I found the dandelion digger, eschewed gardening gloves and, for two hours, stretched my back, legs and arms pulling and twisting handfuls of weeds from the beds of drought-resistant natives. I was grateful for the gentle surrender the damp, soft soil afforded. I spoke to the pink buds of my Mexican buckeye and welcomed back the desert willow while whispering words of encouragement to the freeze-traumatized American beautyberry.
I did not curse the agave when it stabbed me, and I took the time to salute the bright yellow dandelion blossoms and profusion of purple buds on the henbit. I apologized that they had to go and acknowledged that in another world or age or garden, they might be the stars. Being assigned the status of weed seems subjective, after all. “Clover,” I said, “the luck is not yours today.” It offered up no four-leaf rebuttal.
And when my labor was done, I sat in my most seasoned lawn chair and listened to the birds. I tilted my head back and, with my eyes closed, I watched the patterns of clouds dart across my inner eyelids. I heard an ambulance siren in the distance and, without thinking, said the prayer the nuns taught me 50 years ago to say for those in need.

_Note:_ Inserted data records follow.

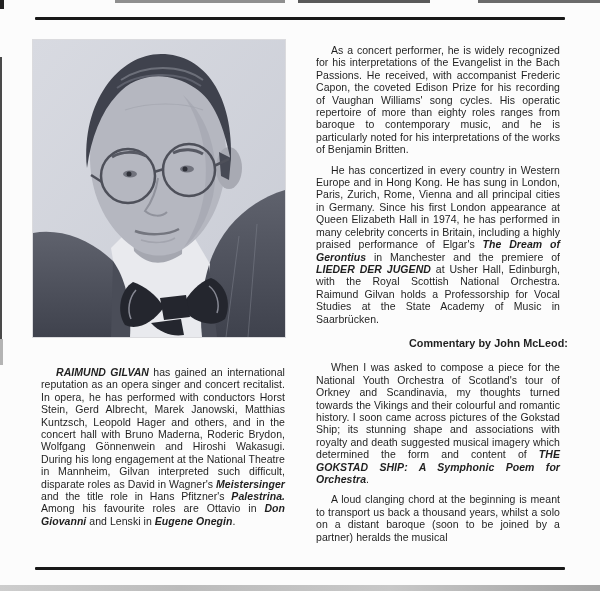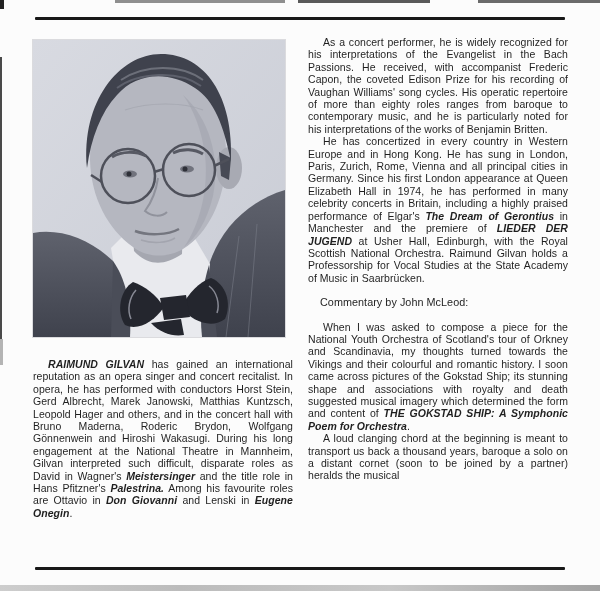--- a/index.html
+++ b/index.html
@@ -47,7 +47,7 @@
   }
   .col-left  { left: 33px;  top: 358px; }
   .col-right { left: 308px; top: 36px; }
-  .col p { margin: 0; text-indent: 15px; }
+  .col p { margin: 8px; text-indent: 15px; }
   .col b { font-weight: bold; font-style: italic; }
   .heading {
     font-size: 10.8px; font-weight: normal;

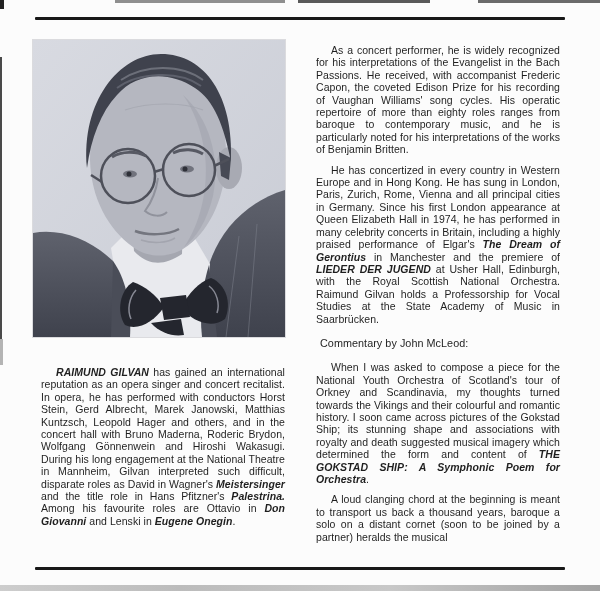--- a/index.html
+++ b/index.html
@@ -50,9 +50,9 @@
   .col p { margin: 8px; text-indent: 15px; }
   .col b { font-weight: bold; font-style: italic; }
   .heading {
-    font-size: 10.8px; font-weight: normal;
+    font-size: 10.8px; font-weight: bold;
     margin: 12px 0 12px 0; text-indent: 12px;
-    text-align: left;
+    text-align: right;
   }
 </style>
 </head>

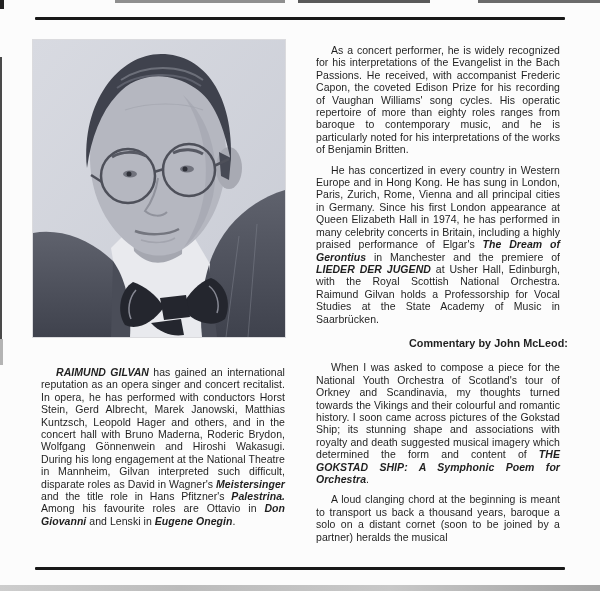--- a/index.html
+++ b/index.html
@@ -162,7 +162,7 @@
     <div class="heading">Commentary by John McLeod:</div>
     <div>
         <p><span>When I was asked to compose a piece for the National Youth Orchestra of Scotland's tour of Orkney and Scandinavia, my thoughts turned towards the Vikings and their colourful and romantic history. I soon came across pictures of the Gokstad Ship; its stunning shape and associations with royalty and death suggested musical imagery which determined the form and content of </span><b>THE GOKSTAD SHIP: A Symphonic Poem for Orchestra</b><span>.</span></p>
-        <p><span>A loud clanging chord at the beginning is meant to transport us back a thousand years, baroque a solo on a distant cornet (soon to be joined by a partner) heralds the musical</span></p>
+        <p><span>A loud clanging chord at the beginning is meant to transport us back a thousand years, whilst a solo on a distant baroque (soon to be joined by a partner) heralds the musical</span></p>
       </div>
   </div>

I took deep breaths and sat still for a long time, grateful that I have such a spot in which to gather myself. And I followed that mental garden path to plant seeds of gratitude for lessons learned in this past year, corners turned, memories recovered and priorities reorganized.
Now I am vowing to reap daily the harvest fruits of that day’s labor, whether for 10 minutes or an hour of outdoor time on my creaky deck, watering my herbs, learning the names of the birds who visit. Sowing perspective has me harvesting an inner peace that had proved elusive while I labored so long without looking up.